• **What needs to be done**
So that the copy stays text only, transcribe the data below exactly and exclude the images.

• **Provided information**
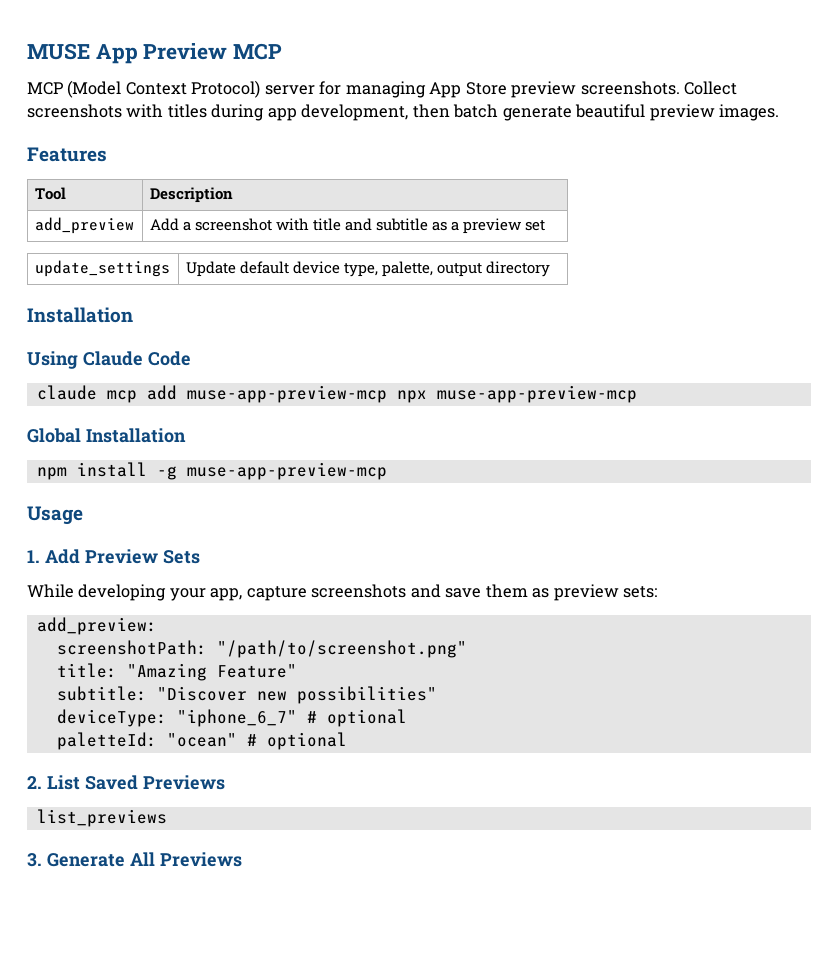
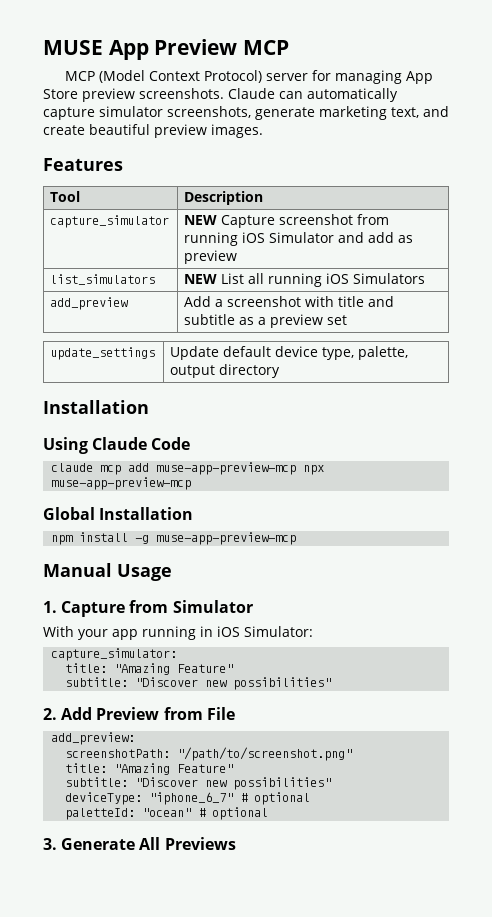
- Collect screenshots with titles during app development, then batch generate beautiful preview images.
+ Claude can automatically capture simulator screenshots, generate marketing text, and create beautiful preview images.
+ capture_simulator | NEW Capture screenshot from running iOS Simulator and add as preview
+ list_simulators | NEW List all running iOS Simulators
- Usage
+ Manual Usage
- 1. Add Preview Sets
- While developing your app, capture screenshots and save them as preview sets:
+ 1. Capture from Simulator
+ With your app running in iOS Simulator:
+ capture_simulator:
+ title: "Amazing Feature"
+ subtitle: "Discover new possibilities"
+ 2. Add Preview from File
- 2. List Saved Previews
- list_previews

• **Written answer**
- Collect screenshots with titles during app development, then batch generate beautiful preview images.
+ Claude can automatically capture simulator screenshots, generate marketing text, and create beautiful preview images.
+ capture_simulator | NEW Capture screenshot from running iOS Simulator and add as preview
+ list_simulators | NEW List all running iOS Simulators
- Usage
+ Manual Usage
- 1. Add Preview Sets
- While developing your app, capture screenshots and save them as preview sets:
+ 1. Capture from Simulator
+ With your app running in iOS Simulator:
+ capture_simulator:
+ title: "Amazing Feature"
+ subtitle: "Discover new possibilities"
+ 2. Add Preview from File
- 2. List Saved Previews
- list_previews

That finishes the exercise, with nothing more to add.